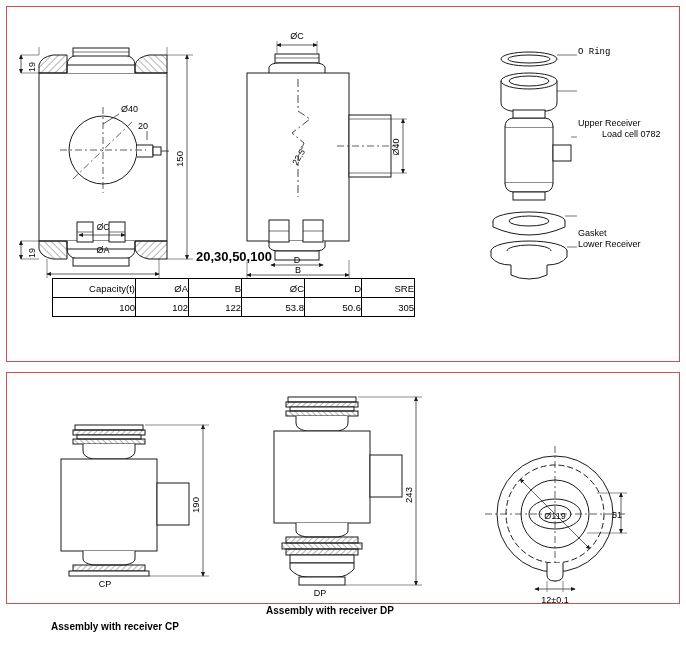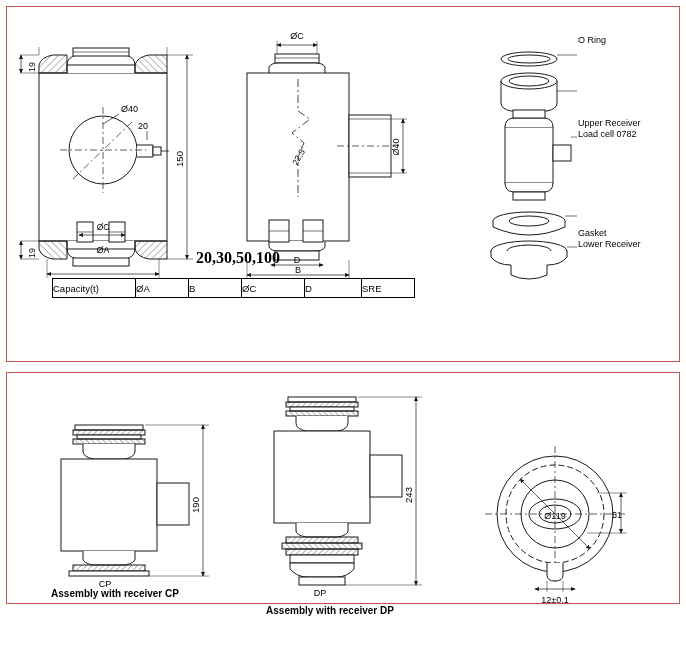"O Ring" div.exploded-label { font-family: none -> Liberation Mono, monospace; top: 28px -> 40px }
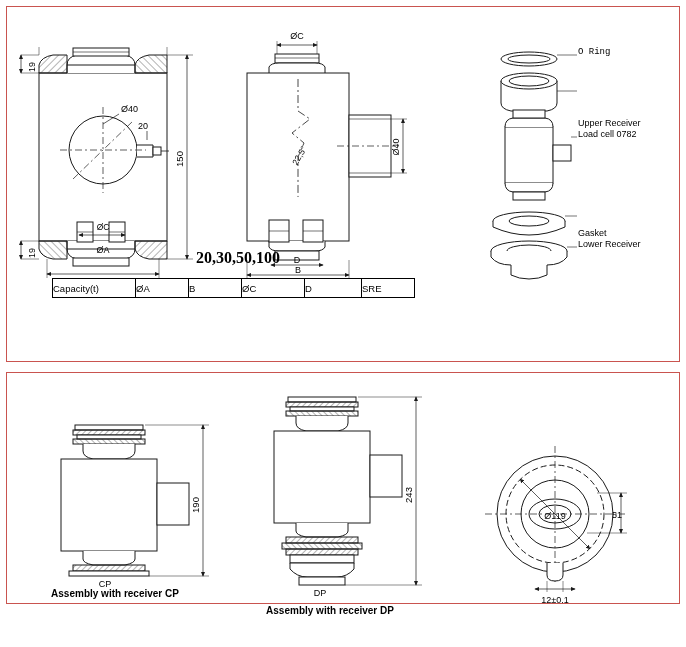"Load cell 0782" div.exploded-label { left: 571px -> 595px }
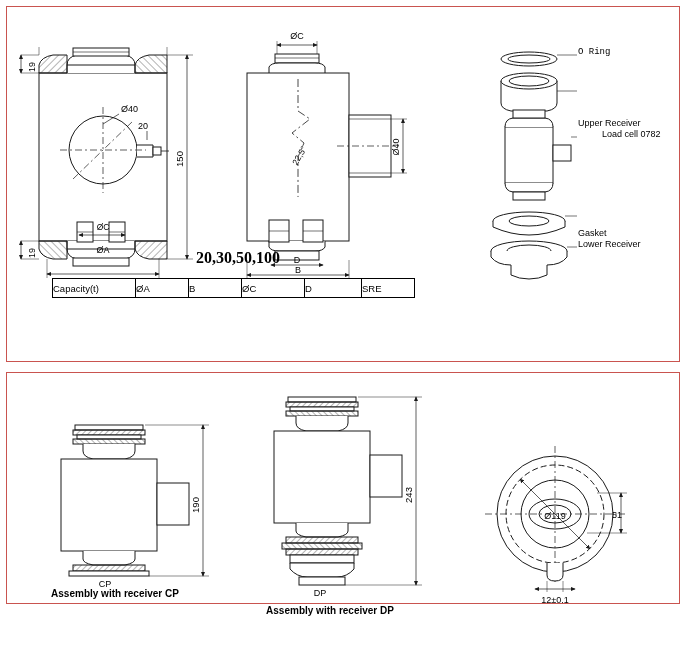"20,30,50,100" .title-mid { font-family: Liberation Serif, serif -> none; font-size: 16px -> 13px }
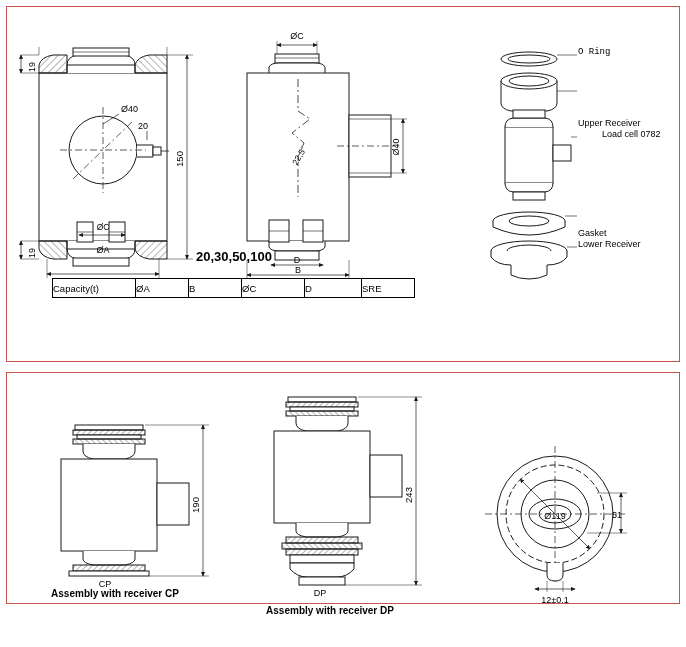"Capacity(t)" #spec-table td, #spec-table th { text-align: left -> right }
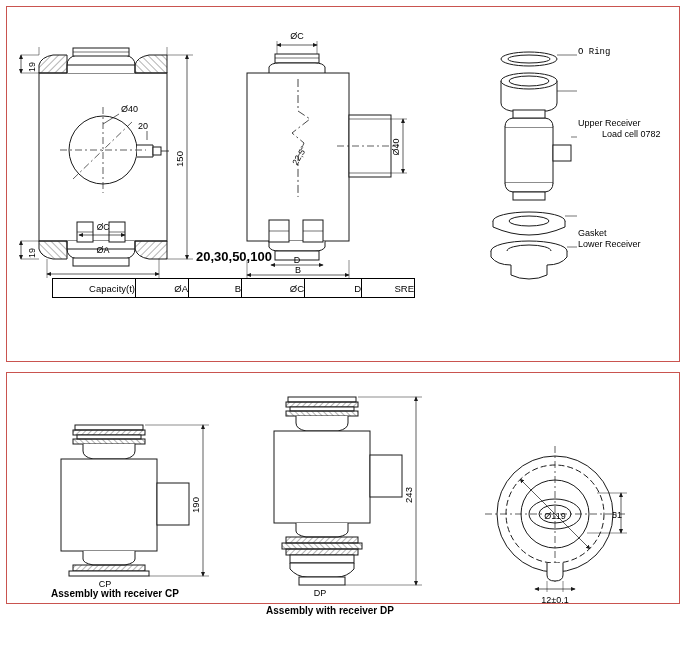"100" tr { html: none -> <tr> <td>100</td> <td>102</td> <td>122</td> <td>53.8</td> <td>50.6</td> <td>305</td> </tr> }
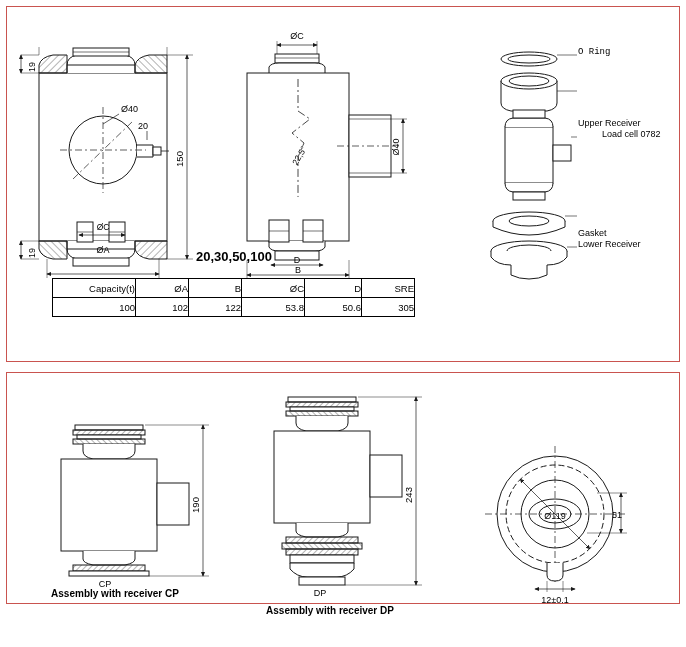"Assembly with receiver CP" div.caption { top: 215px -> 248px }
════════════════
**YOUR TASK:** The material must be returned exactly, with its pictures omitted.

**TASK RESULT:**
"O Ring" div.exploded-label { font-family: none -> Liberation Mono, monospace; top: 28px -> 40px }
"Load cell 0782" div.exploded-label { left: 571px -> 595px }
"20,30,50,100" .title-mid { font-family: Liberation Serif, serif -> none; font-size: 16px -> 13px }
"Capacity(t)" #spec-table td, #spec-table th { text-align: left -> right }
"100" tr { html: none -> <tr> <td>100</td> <td>102</td> <td>122</td> <td>53.8</td> <td>50.6</td> <td>305</td> </tr> }
"Assembly with receiver CP" div.caption { top: 215px -> 248px }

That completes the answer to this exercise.